Yvette Edidin, 34
When Yvette Edidin and her family moved from Manhattan to her childhood village of Roslyn Harbor (pop. 1,200) on Long Island six years ago, it wasn’t the place she remembered. “There was litter on the street, speeding on the roads,” she said. “It wasn’t what it was like when I was growing up.”
So despite her dual degrees in engineering and economics from the University of Pennsylvania and her job history in finance, she veered into politics, founding the Roslyn Harbor Civic Association. Three years later, at age 31, she ran successfully for mayor.
“When I came in, the village was very restrictive with residents and tried to legislate its way out of everything,” said Edidin. “The budget was booming, [and] taxes had increased every year for as far back as I could obtain records. People weren’t happy.”

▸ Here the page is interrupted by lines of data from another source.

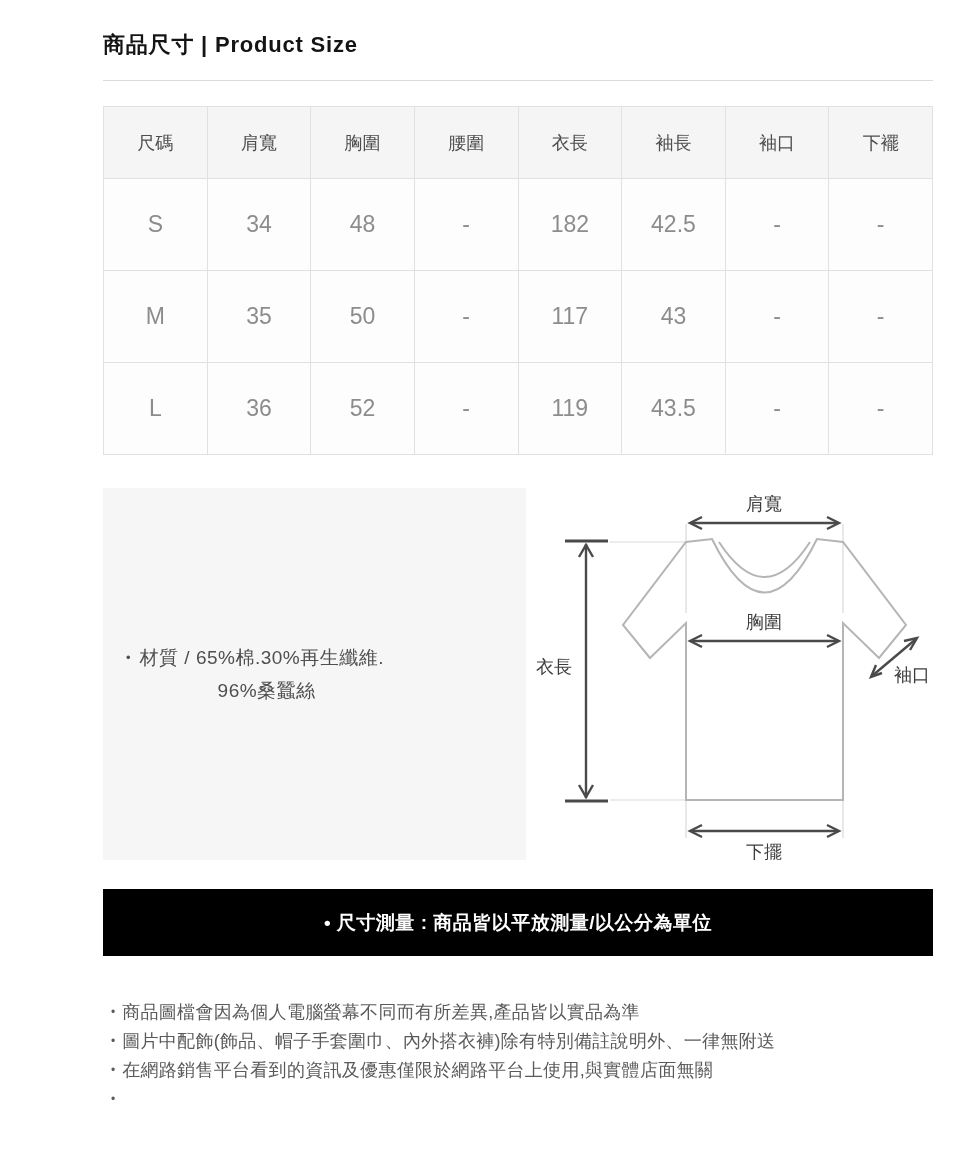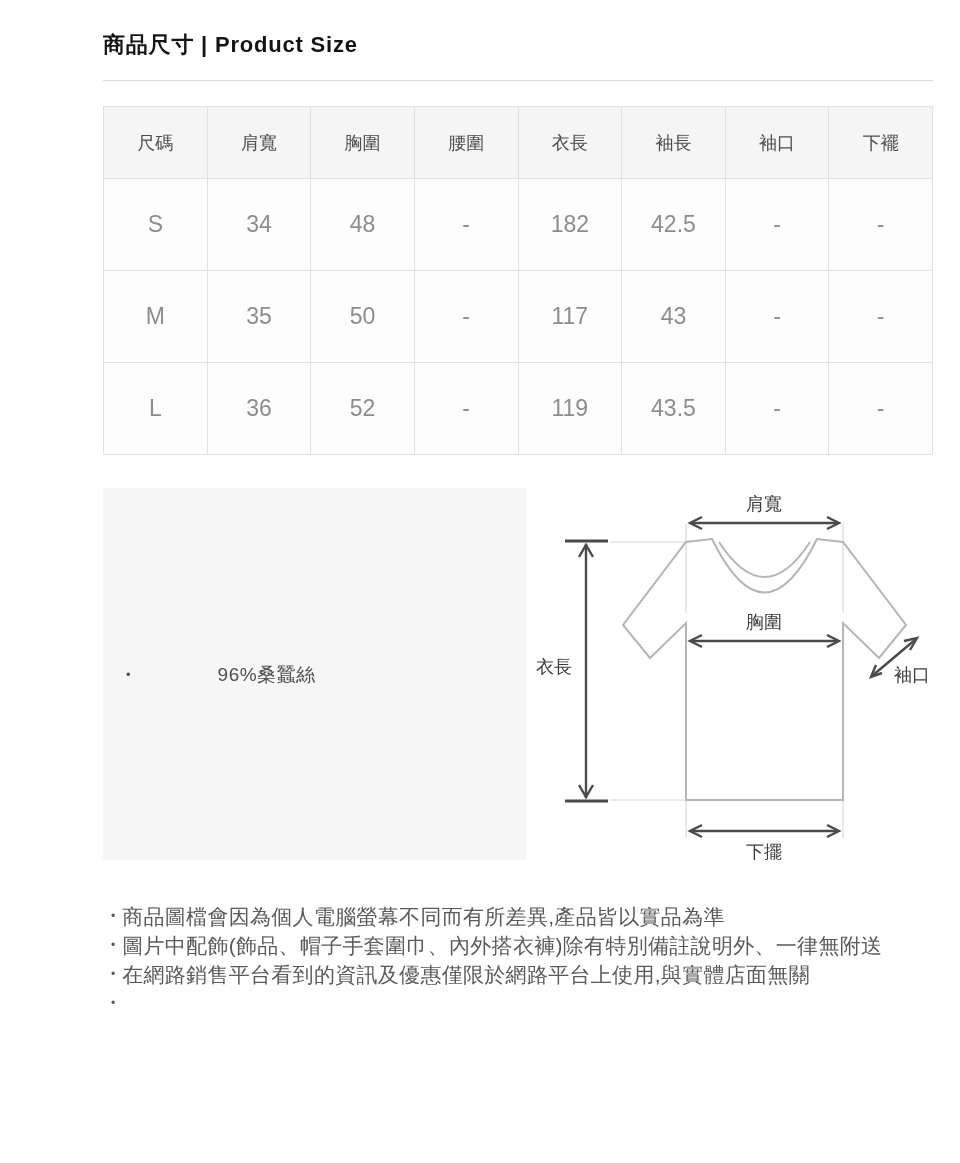"材質 / 65%棉.30%再生纖維." div { html: none -> <div>材質 / 65%棉.30%再生纖維.</div> }
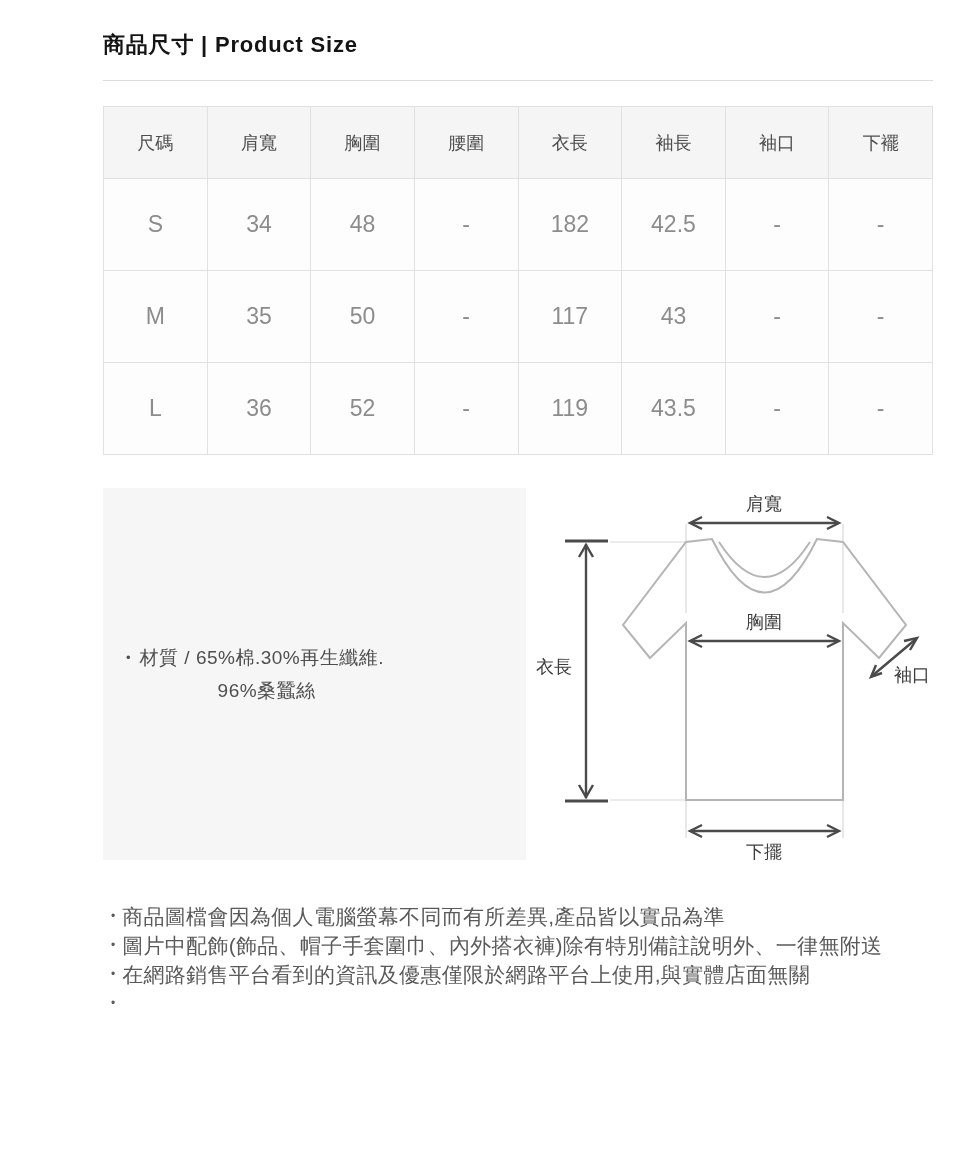"• 尺寸測量 : 商品皆以平放測量/以公分為單位" div.measure-bar { html: none -> <div> <span>• 尺寸測量 : 商品皆以平放測量/以公分為單位</span> </div> }
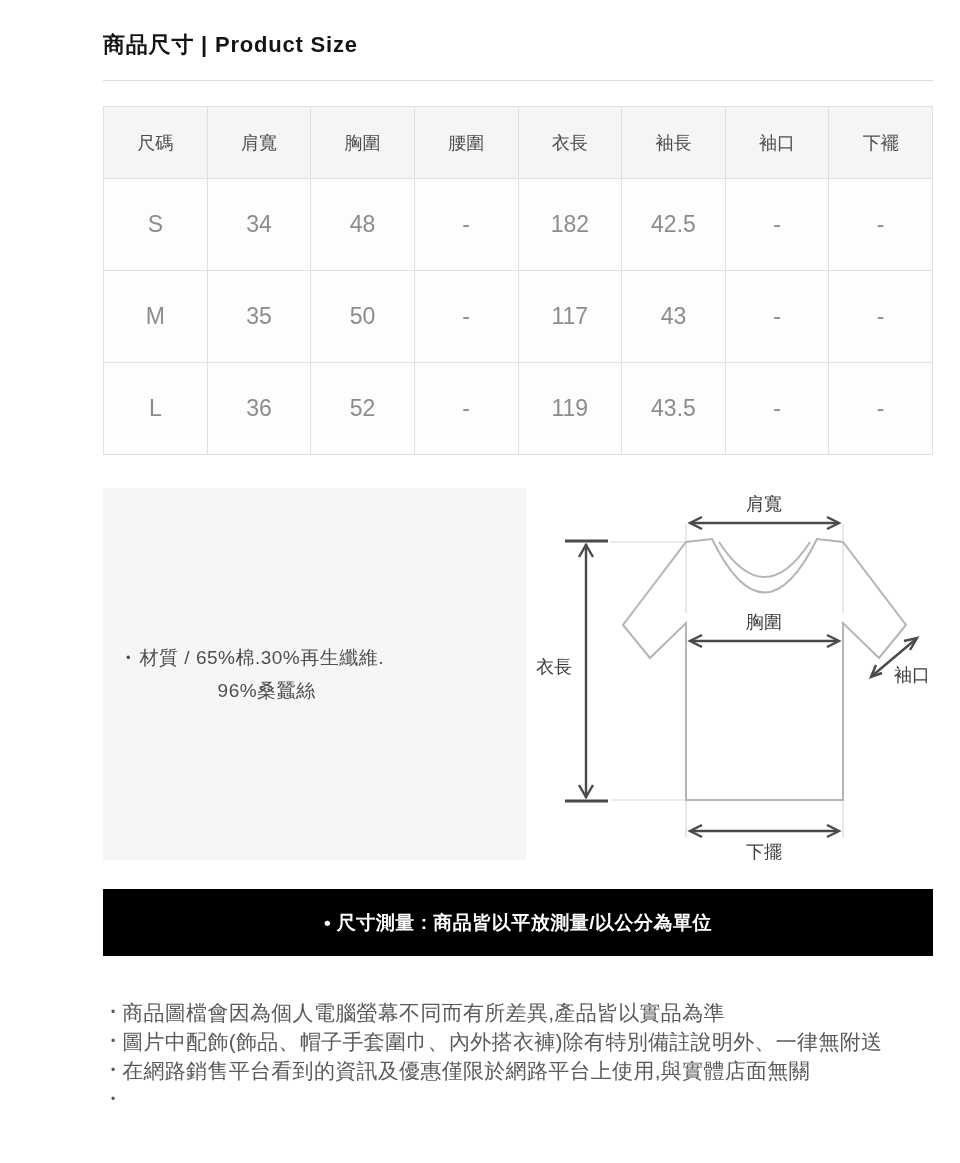"商品圖檔會因為個人電腦螢幕不同而有所差異,產品皆以實品為準" .note-text { font-size: 21px -> 18px }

She used lessons from private equity management to shake things up. “I didn’t want to upset the ship, but I came in with a new cultural mandate, with an increased focus on customer service and being less restrictive.”
Some of the highlights of her agenda: adding recycling, a playground and a private security force, and decreasing the village budget and reducing taxes.
A graduate (and valedictorian) of the Hebrew Academy of Nassau County, Edidin has a basketful of Jewish causes: she helps fundraise for the Weizmann Institute in Israel and the Museum of Jewish Heritage-A Living Memorial to the Holocaust and develops programming at the Manhattan Jewish Experience, a venue for young professionals. She serves on the board of education of Yeshivah Har Torah in Little Neck, Queens, and sponsors the weekly “Chaverim” program for Holocaust survivors at the Greater 5 Towns JCC, in honor of her grandmother, Rachel Gleitman, who survived Auschwitz.
She and her husband, Eric Edidin, a hedge find manager, have three kids, ages 8, 6 and 3.
Edidin does not plan to continue a career in politics. “One of the biggest lessons I learned in starting charities and clubs in college is succession, making sure from Day 1 you have a good deputy to carry on your philosophy,” she says. “I came in with a focus on tikkun olam and [that] you have to pass the torch.”
Under a microscope: Edidin will soon join a volunteer research project in neuroscience affiliated with Cornell University. Guilty pleasure: She rooted for Juliet Simms to win on NBC’s “The Voice.”